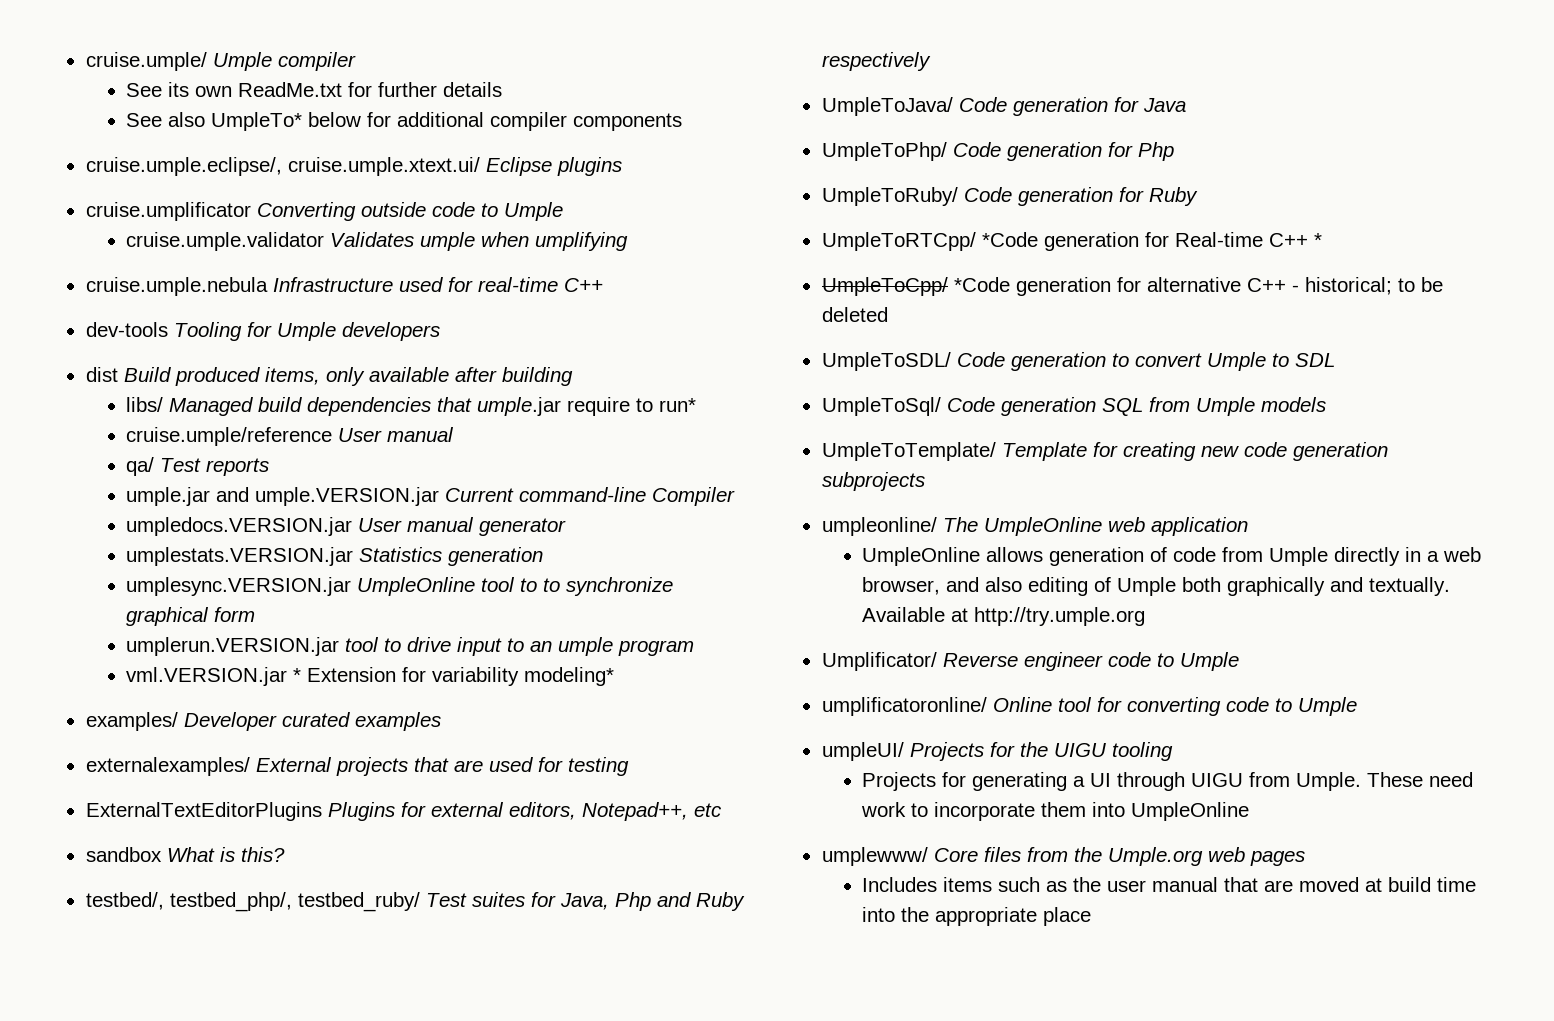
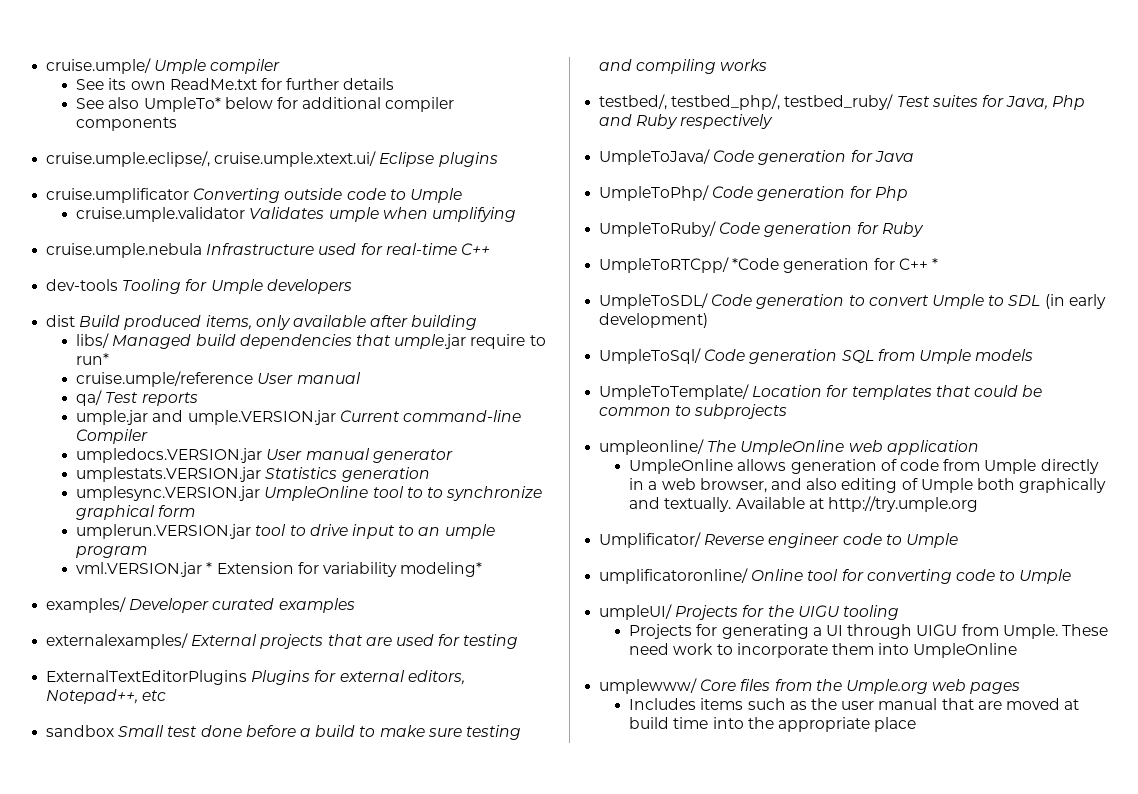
[166,847,285,862] What is this? -> [118,725,521,740] [599,59,768,74] Small test done before a build to make sure testing and compiling works
[1174,232,1263,247] Real-time -> (895, 264) none
[821,277,1443,296] [821,307,888,322] // UmpleToCpp/ *Code generation for alternative C++ - historical; to be deleted -> (938, 264) none
(1335, 360) none -> [1044,294,1106,309] [599,313,709,328] (in early development)
[1001,442,1388,461] Template for creating new code generation -> [752,385,1043,400] [599,405,692,416] Location for templates that could be common to

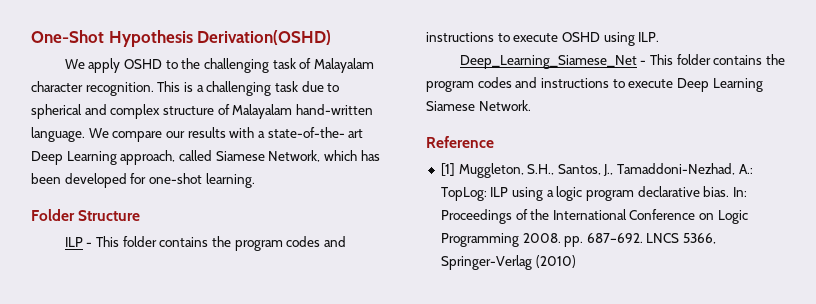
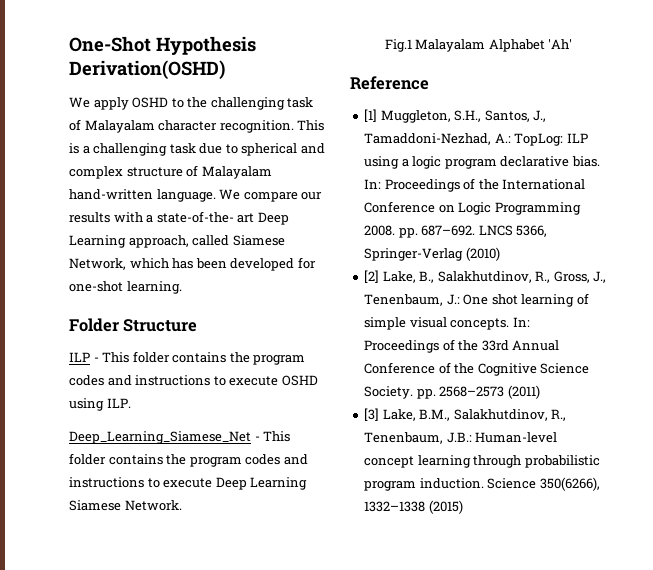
(531, 105) none -> [384,39,573,52] // Fig.1 Malayalam Alphabet 'Ah'
(576, 261) none -> [364,270,607,283] [364,293,589,307] [364,317,530,330] [364,339,560,353] [364,362,590,376] [364,385,540,399] [364,408,567,421] [364,432,558,444] [364,455,600,468] [364,477,600,491] [364,500,463,514] // [2] Lake, B., Salakhutdinov, R., Gross, J., Tenenbaum, J.: One shot learning of simple visual concepts. In: Proceedings of the 33rd Annual Conference of the Cognitive Science Society. pp. 2568–2573 (2011) // [3] Lake, B.M., Salakhutdinov, R., Tenenbaum, J.B.: Human-level concept learning through probabilistic program induction. Science 350(6266), 1332–1338 (2015)

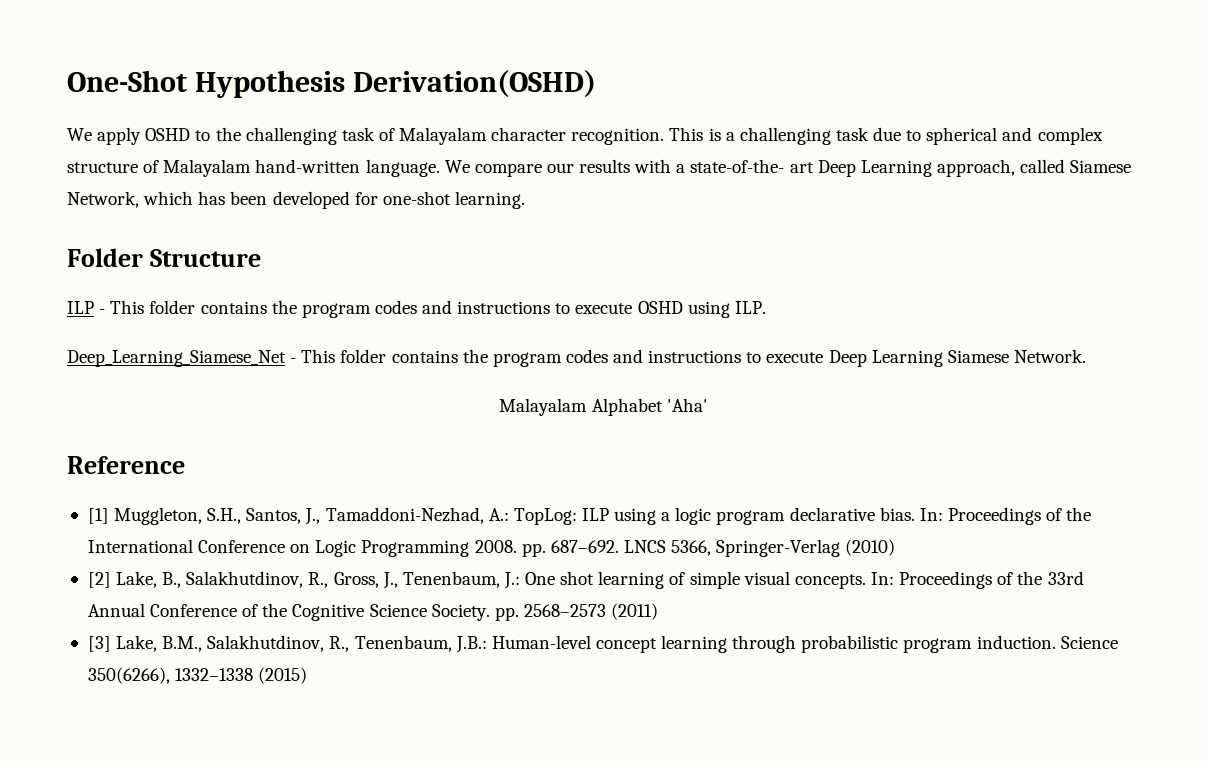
[384,39,412,52] Fig.1 -> (1086, 356) none
[548,39,573,49] 'Ah' -> [666,398,708,412] 'Aha'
◆ ◆ ◆ ◆
Wherever "generation" appears in the listing, report the line it is on.

[821,277,1443,296] [821,307,888,322] // UmpleToCpp/ *Code generation for alternative C++ - historical; to be deleted -> (938, 264) none
[1001,442,1388,461] Template for creating new code generation -> [752,385,1043,400] [599,405,692,416] Location for templates that could be common to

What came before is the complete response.